_Task details_. Starting at the line with "margin-left: 39px ->" and going on through the line with "font-size: 12px ->", reproduce each line in the records below exactly and nothing more.

_Exercise inputs_.
BEGIN
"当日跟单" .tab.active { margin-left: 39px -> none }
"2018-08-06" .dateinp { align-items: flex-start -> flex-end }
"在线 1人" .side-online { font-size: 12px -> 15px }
END
BEGIN
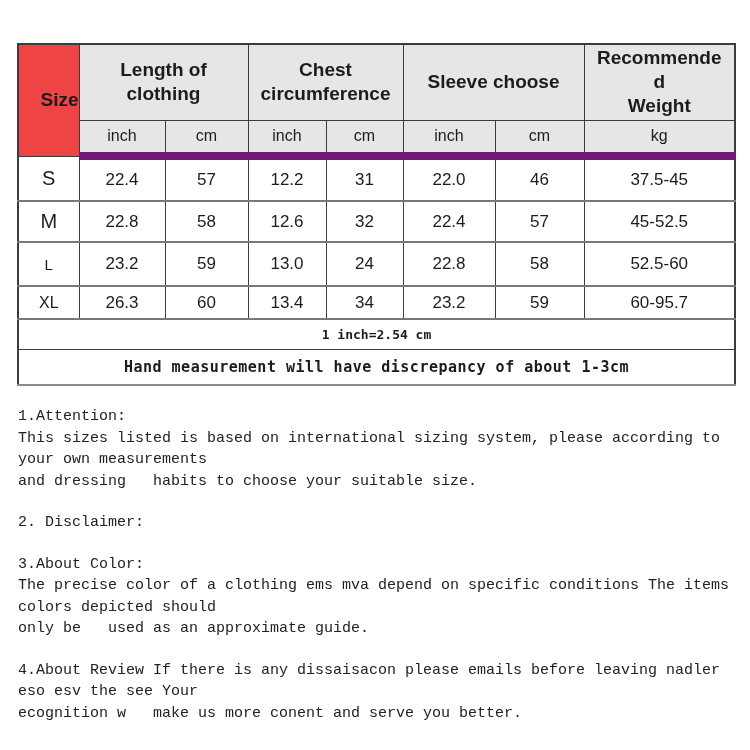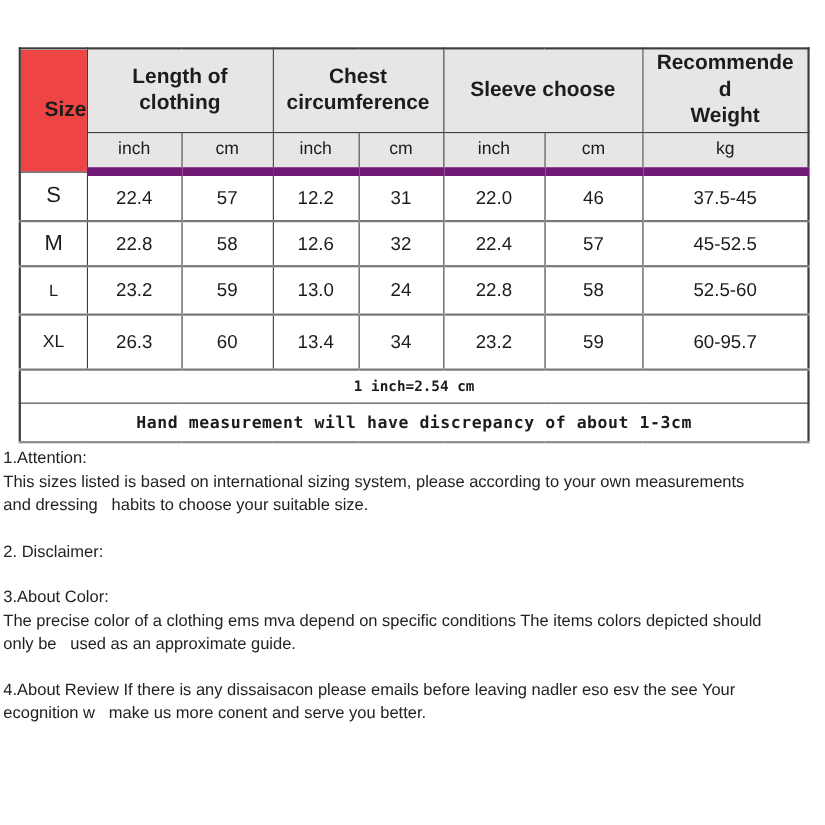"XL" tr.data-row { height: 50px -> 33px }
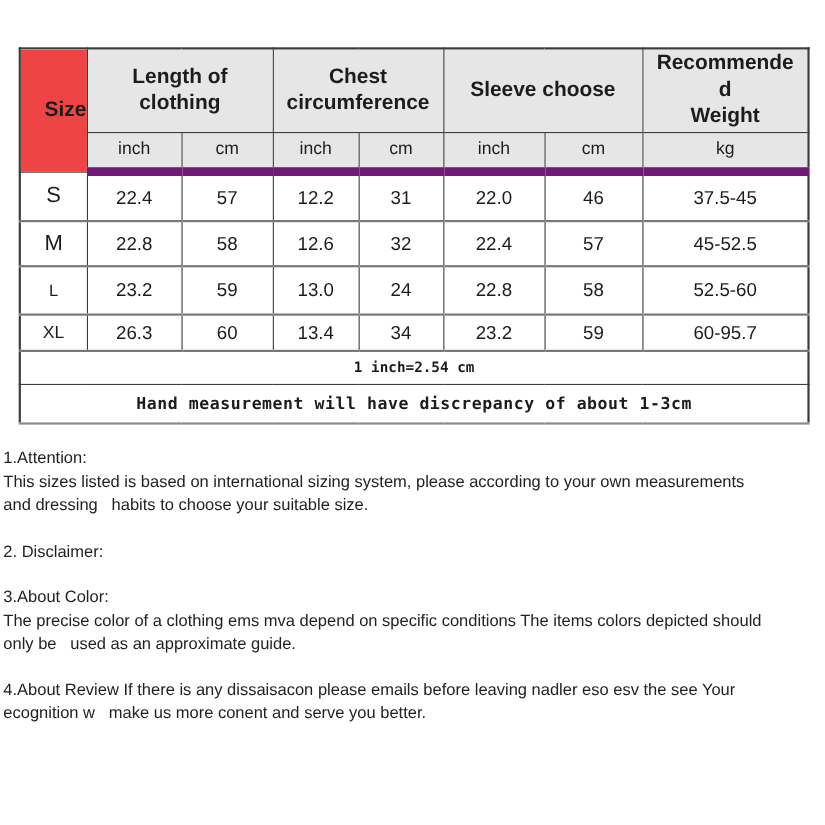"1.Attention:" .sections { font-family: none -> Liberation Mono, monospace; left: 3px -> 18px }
END
BEGIN
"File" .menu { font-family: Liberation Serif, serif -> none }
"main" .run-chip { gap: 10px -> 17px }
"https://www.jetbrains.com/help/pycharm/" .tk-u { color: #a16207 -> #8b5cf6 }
END
_Task response_.
"当日跟单" .tab.active { margin-left: 39px -> none }
"2018-08-06" .dateinp { align-items: flex-start -> flex-end }
"在线 1人" .side-online { font-size: 12px -> 15px }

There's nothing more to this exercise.